**WHAT YOU ARE ASKED TO DO**. Only the pictures are to be left out, and the rest of the entries should be reproduced exactly.

** Opening RECORDS SHOWN block **

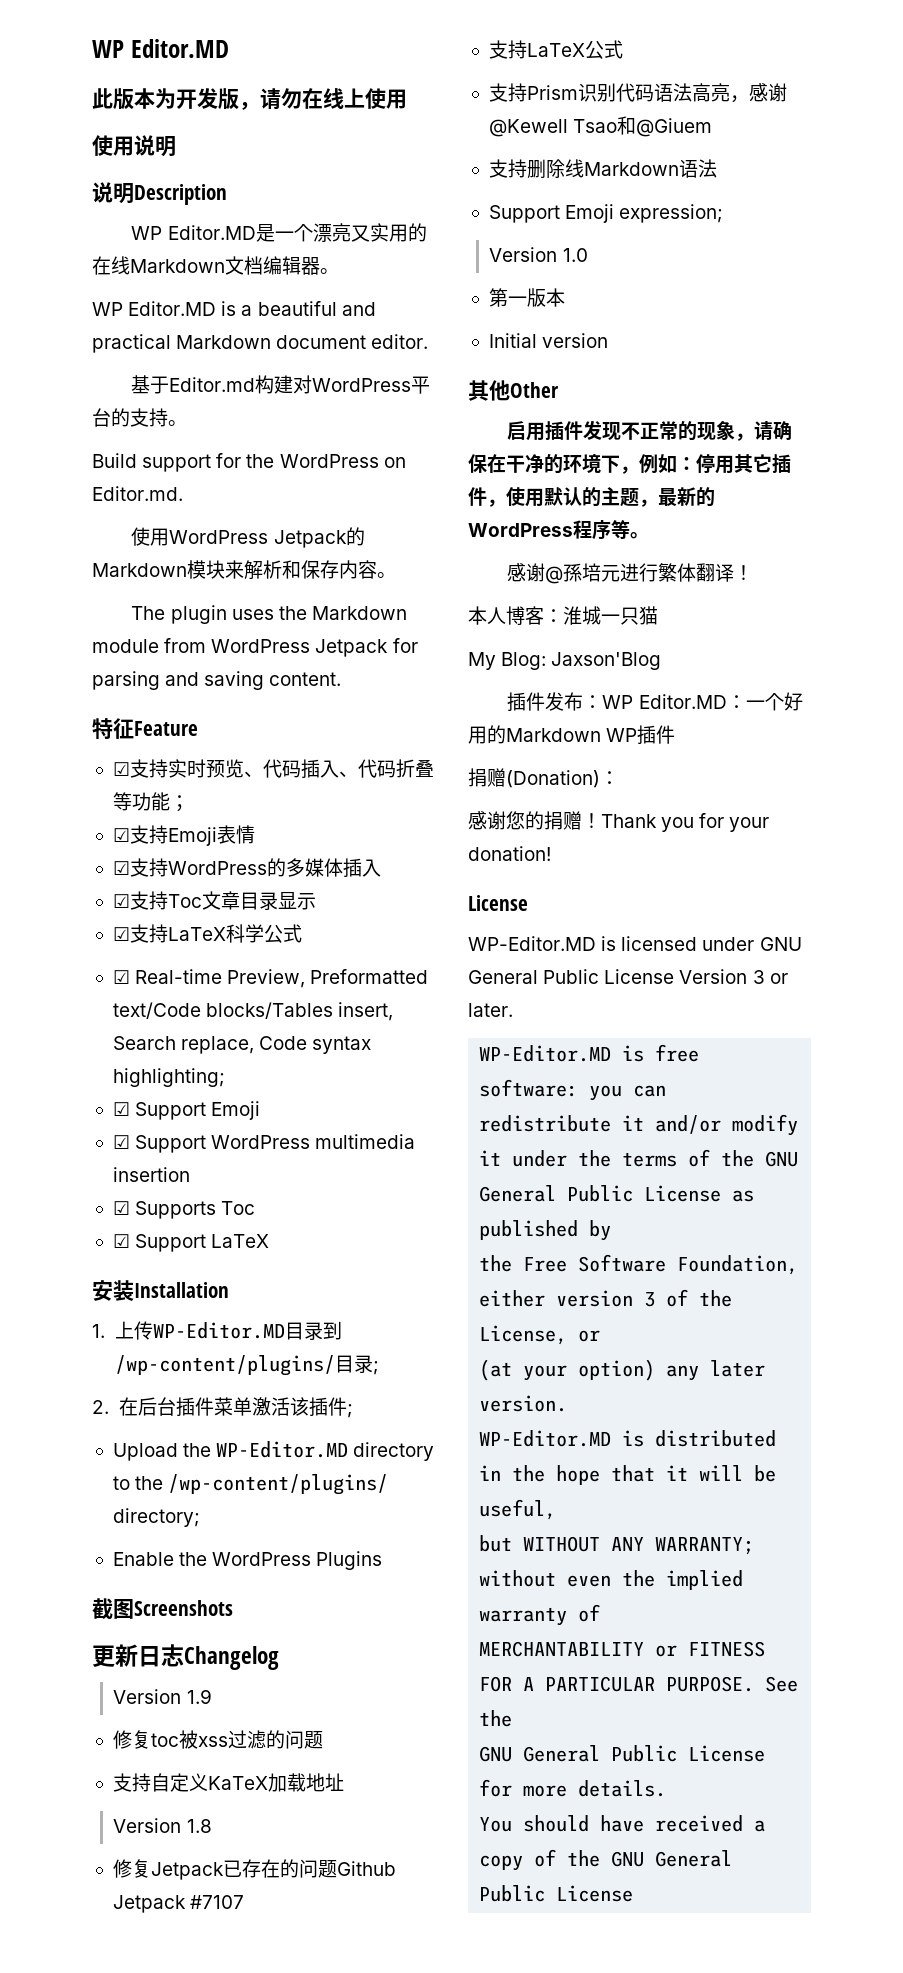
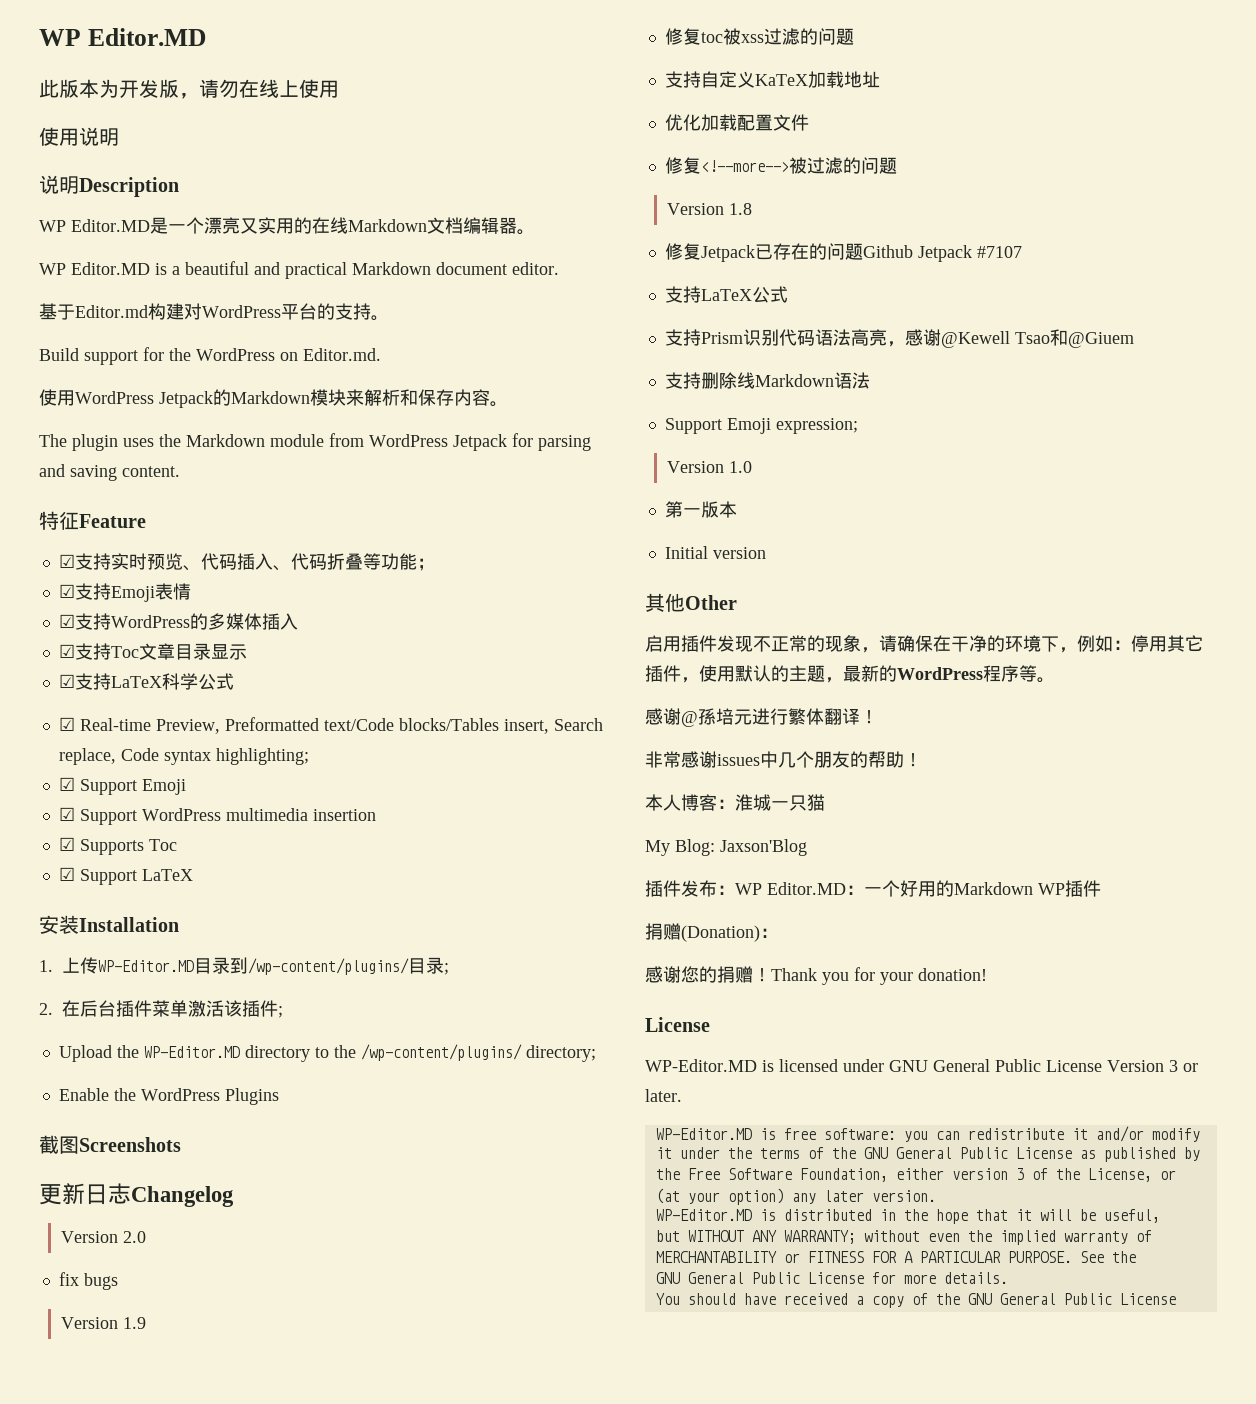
+ Version 2.0
+ fix bugs
+ 优化加载配置文件
+ 修复<!--more-->被过滤的问题
+ 非常感谢issues中几个朋友的帮助！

** Closing RECORDS SHOWN block **

**OUTPUT FOR THIS TASK**.
+ Version 2.0
+ fix bugs
+ 优化加载配置文件
+ 修复<!--more-->被过滤的问题
+ 非常感谢issues中几个朋友的帮助！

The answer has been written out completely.